When last I wrote we found out Ghost!Rupert thinks there’s a cursed object in this Herondale house on Curzon Street here in London. After that we have no idea, which is going to be a big problem because ley lines are, you know, lines, so objects could be anywhere along them. But one thing at a time.
It turns out the National Trust operates tours of the Curzon Street house—and I assume some Herondale in the past was smart enough to get rid of, or at least glamour the heck out of, anything too Shadowhuntery there. It’s advertised as being a recreation of a “typical Edwardian home,” which is close enough to the right time period for our purposes. So we got dressed up in mundane costumes—Jules found an excellent vintage Sex Pistols t-shirt in Arthur and Andrew Blackthorn’s Groovy Chambers of Love —and bought tickets for the 2:00 tour the next day.
What we learned from the house tour is that Edwardian décor mostly would look pretty okay in a modern house! It’s light and airy, lots of soft colors, cool patterned fabric, and so on. Oh, and we also learned the Edwardian movement missed Tatiana Blackthorn entirely, since everything about Blackthorn Hall is the very opposite of light and airy. Julian pointed out that she probably left it the way it was when her father died. Whereas I liked the feel of Curzon Street a lot, it was homey. I actually took a photo of some wallpaper and want to ask Tessa if she remembers who made it and, uh, whether they’re still in business I guess. What’s happened to us? We’re renovating a house. I feel so old.
The tour was fine, I guess, lots of detail about eras and maker’s marks and furniture. People asked ridiculous questions—one of the American couples demanded to know where the piano was and when the guide said sorry, no piano, they got angry and told her that all Edwardian homes had a piano so there must be one, and she had to kind of apologize and move on. It was awkward and I did not feel great about the people of my land.
But mostly I was tuned out of all that. The house was interesting enough. Persian carpets everywhere! An ivory chess set! A pewter-clad bathtub! Oh, there was a framed playbill from the time period that was obviously from some Downworlder nightclub, that was kind of cool. But most importantly, none of these were things enchanted by Tatiana.
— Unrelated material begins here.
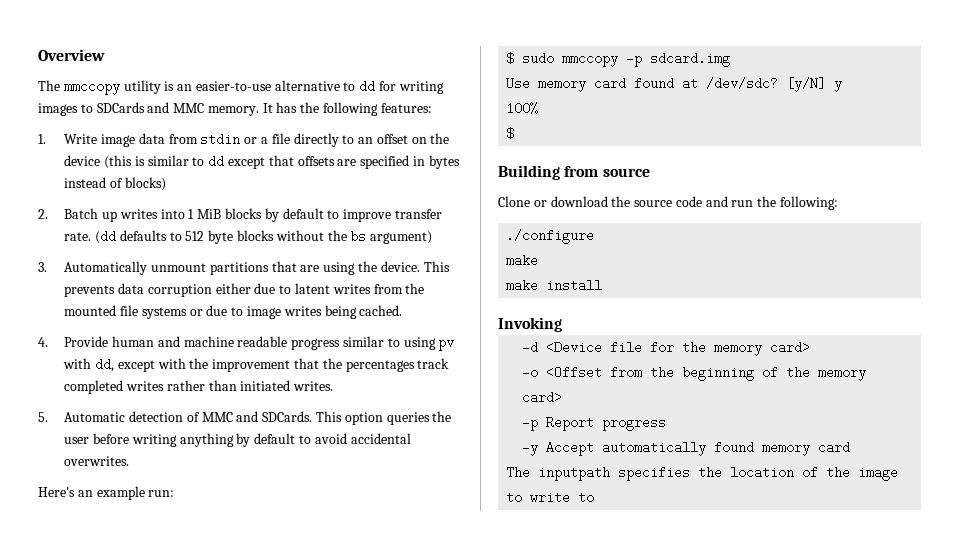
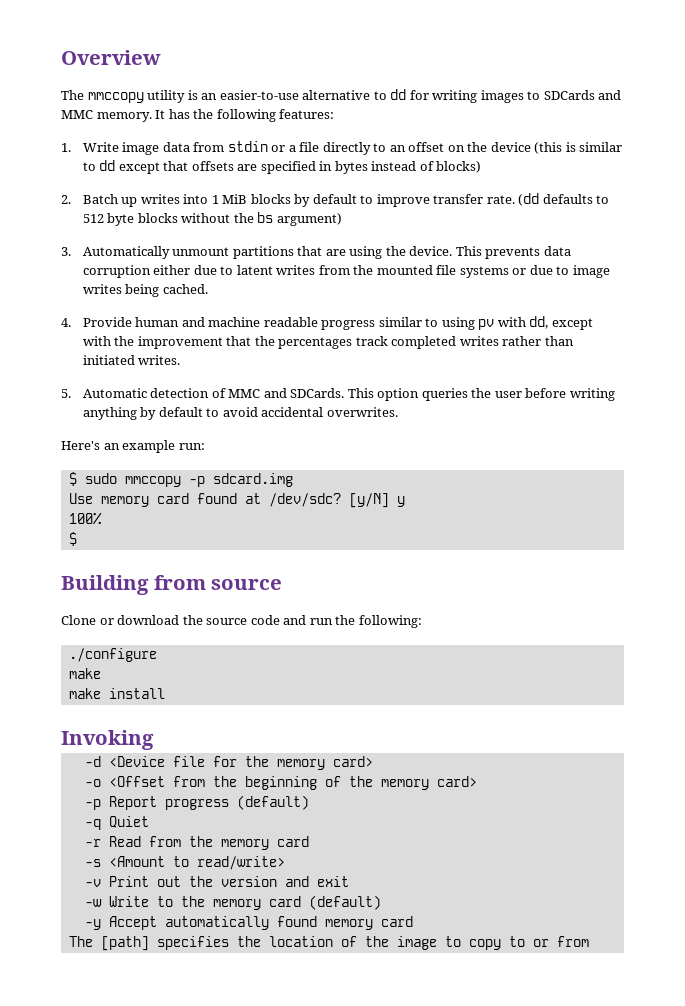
(667, 423) none -> [236,795,309,810] [84,816,149,830] [84,836,309,850] [84,856,285,870] [84,876,349,887] [84,895,381,910] (default) // -q Quiet // -r Read from the memory card // -s <Amount to read/write> // -v Print out the version and exit // -w Write to the memory card (default)
[538,466,611,481] inputpath -> [100,936,149,951] [path]
[530,491,595,504] write to -> [468,936,589,950] copy to or from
I spent most of the time looking for anything that made it clear Shadowhunters lived here. The only thing I really saw was that there were a bunch of weapons used for decoration, which the tour guide noted was not appropriate to the period. Of course you and I know, Bruce, that weapons are always appropriate décor. But it’s like Julian always says, sometimes you don’t even need glamours, because mundanes don’t see what they don’t want to see. Like, the tour guide went on and on about a beautiful jadeite sculpture atop one of the mantels and said nobody knew what the shape was meant to represent. And it was obviously meant to be displaying a sword that is long gone.
Anyway we
Oh, wait.
It’s not long gone. I know where it went. It’s on the dressing table on the other side of the room. I can see it from where I’m writing this.
A real chill just went up my spine, thinking of that. At the house today I was thinking about the people who lived there, James Herondale and Cordelia Carstairs, but to be honest I didn’t really feel an emotional connection to them while I was there. Maybe it’s just that all the really personal stuff would have been taken out of the house before it became a museum. But also, just…I didn’t know them. Tessa and Jem did, of course, and Magnus, and heck, maybe some of the other warlocks, I don’t know. But I didn’t, and I never will.
But you know who else knew them? Cortana knew them. I wish I’d brought it with me to the house today. (But nooooo, Julian said only weapons that could be completely concealed. And what if the tour guide had turned out to be an Eidolon demon lying in wait for us? I would have faced it with a bootknife smaller than I’d use to peel an apple with. Though it would have been an Eidolon demon that knew a lot about turn of the century furniture. ANYWAY, we were there to find an object, so let me finish that story.)
We were in one of the spare bedrooms, looking at the scrollwork on the bed or whatever. The tour guide was showing off some of the objects on the bedside tables, and the Sensor went off like crazy.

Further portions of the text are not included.